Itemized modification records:
++++++
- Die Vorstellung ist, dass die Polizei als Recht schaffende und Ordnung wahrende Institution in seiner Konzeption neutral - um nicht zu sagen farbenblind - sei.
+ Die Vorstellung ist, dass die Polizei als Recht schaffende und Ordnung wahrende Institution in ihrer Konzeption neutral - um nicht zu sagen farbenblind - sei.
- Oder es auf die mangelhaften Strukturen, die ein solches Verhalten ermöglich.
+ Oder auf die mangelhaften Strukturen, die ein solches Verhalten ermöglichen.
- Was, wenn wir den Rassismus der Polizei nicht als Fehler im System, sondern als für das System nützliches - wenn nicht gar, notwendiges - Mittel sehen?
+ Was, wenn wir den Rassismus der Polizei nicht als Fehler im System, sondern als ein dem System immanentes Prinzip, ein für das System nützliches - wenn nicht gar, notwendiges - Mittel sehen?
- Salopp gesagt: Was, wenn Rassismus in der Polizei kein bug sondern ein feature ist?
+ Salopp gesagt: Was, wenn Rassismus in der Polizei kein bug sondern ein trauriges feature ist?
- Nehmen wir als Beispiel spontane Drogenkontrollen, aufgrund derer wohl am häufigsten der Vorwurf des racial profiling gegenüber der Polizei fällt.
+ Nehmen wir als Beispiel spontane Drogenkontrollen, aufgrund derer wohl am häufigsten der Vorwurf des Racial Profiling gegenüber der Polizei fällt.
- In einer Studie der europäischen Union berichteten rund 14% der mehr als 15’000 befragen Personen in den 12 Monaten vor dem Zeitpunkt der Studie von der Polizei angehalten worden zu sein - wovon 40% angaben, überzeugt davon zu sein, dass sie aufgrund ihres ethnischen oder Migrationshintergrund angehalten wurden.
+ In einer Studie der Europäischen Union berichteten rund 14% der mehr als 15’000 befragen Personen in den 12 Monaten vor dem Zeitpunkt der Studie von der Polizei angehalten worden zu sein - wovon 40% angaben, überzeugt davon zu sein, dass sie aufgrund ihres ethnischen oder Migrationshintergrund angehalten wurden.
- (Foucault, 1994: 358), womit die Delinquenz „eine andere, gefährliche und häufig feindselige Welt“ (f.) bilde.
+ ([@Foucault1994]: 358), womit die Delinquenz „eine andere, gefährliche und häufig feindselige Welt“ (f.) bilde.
++++++
| Aim of the exercise |
Could all of the entries be retyped word for word?

| Solution below |
- Die Vorstellung ist, dass die Polizei als Recht schaffende und Ordnung wahrende Institution in seiner Konzeption neutral - um nicht zu sagen farbenblind - sei.
+ Die Vorstellung ist, dass die Polizei als Recht schaffende und Ordnung wahrende Institution in ihrer Konzeption neutral - um nicht zu sagen farbenblind - sei.
- Oder es auf die mangelhaften Strukturen, die ein solches Verhalten ermöglich.
+ Oder auf die mangelhaften Strukturen, die ein solches Verhalten ermöglichen.
- Was, wenn wir den Rassismus der Polizei nicht als Fehler im System, sondern als für das System nützliches - wenn nicht gar, notwendiges - Mittel sehen?
+ Was, wenn wir den Rassismus der Polizei nicht als Fehler im System, sondern als ein dem System immanentes Prinzip, ein für das System nützliches - wenn nicht gar, notwendiges - Mittel sehen?
- Salopp gesagt: Was, wenn Rassismus in der Polizei kein bug sondern ein feature ist?
+ Salopp gesagt: Was, wenn Rassismus in der Polizei kein bug sondern ein trauriges feature ist?
- Nehmen wir als Beispiel spontane Drogenkontrollen, aufgrund derer wohl am häufigsten der Vorwurf des racial profiling gegenüber der Polizei fällt.
+ Nehmen wir als Beispiel spontane Drogenkontrollen, aufgrund derer wohl am häufigsten der Vorwurf des Racial Profiling gegenüber der Polizei fällt.
- In einer Studie der europäischen Union berichteten rund 14% der mehr als 15’000 befragen Personen in den 12 Monaten vor dem Zeitpunkt der Studie von der Polizei angehalten worden zu sein - wovon 40% angaben, überzeugt davon zu sein, dass sie aufgrund ihres ethnischen oder Migrationshintergrund angehalten wurden.
+ In einer Studie der Europäischen Union berichteten rund 14% der mehr als 15’000 befragen Personen in den 12 Monaten vor dem Zeitpunkt der Studie von der Polizei angehalten worden zu sein - wovon 40% angaben, überzeugt davon zu sein, dass sie aufgrund ihres ethnischen oder Migrationshintergrund angehalten wurden.
- (Foucault, 1994: 358), womit die Delinquenz „eine andere, gefährliche und häufig feindselige Welt“ (f.) bilde.
+ ([@Foucault1994]: 358), womit die Delinquenz „eine andere, gefährliche und häufig feindselige Welt“ (f.) bilde.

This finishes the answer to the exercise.